Exercise data ::
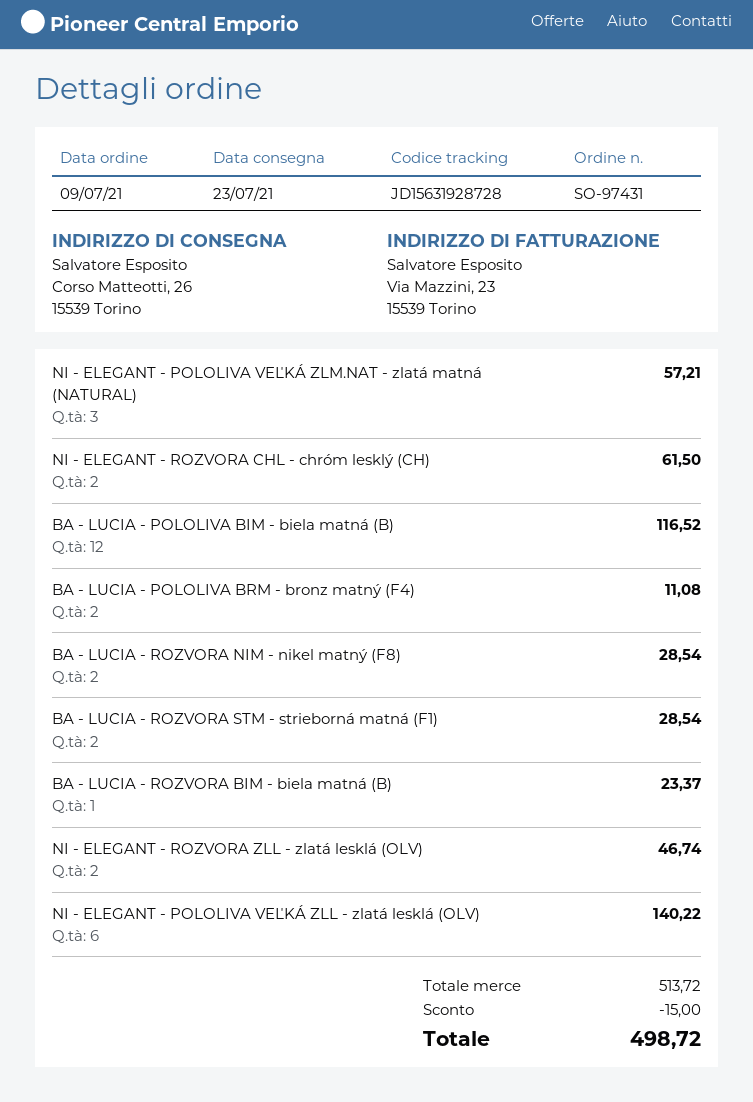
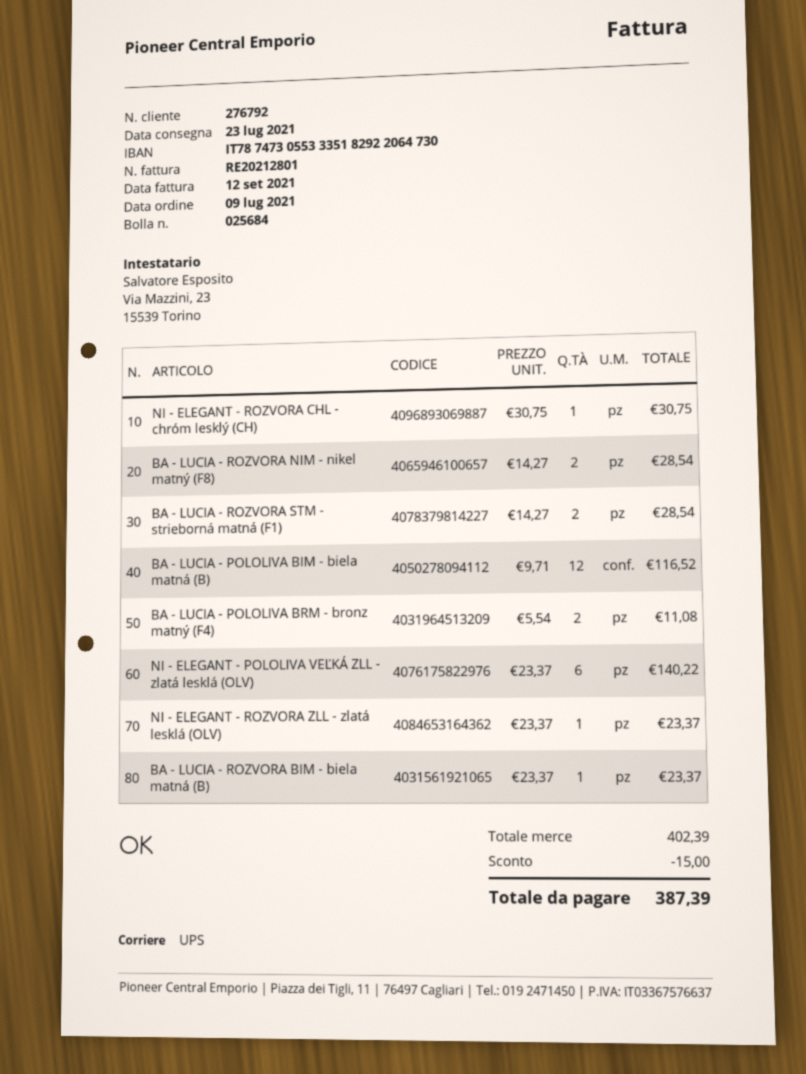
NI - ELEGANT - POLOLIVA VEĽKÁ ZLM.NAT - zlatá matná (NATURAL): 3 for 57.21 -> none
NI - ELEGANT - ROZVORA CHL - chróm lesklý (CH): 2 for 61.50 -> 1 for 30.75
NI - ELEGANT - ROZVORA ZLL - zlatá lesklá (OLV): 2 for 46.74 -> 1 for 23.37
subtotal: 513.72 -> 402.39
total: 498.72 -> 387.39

Task statement :: In the entries above, identify each line that includes the string "zlatá", then copy it.

Task output ::
NI - ELEGANT - POLOLIVA VEĽKÁ ZLM.NAT - zlatá matná (NATURAL): 3 for 57.21 -> none
NI - ELEGANT - ROZVORA ZLL - zlatá lesklá (OLV): 2 for 46.74 -> 1 for 23.37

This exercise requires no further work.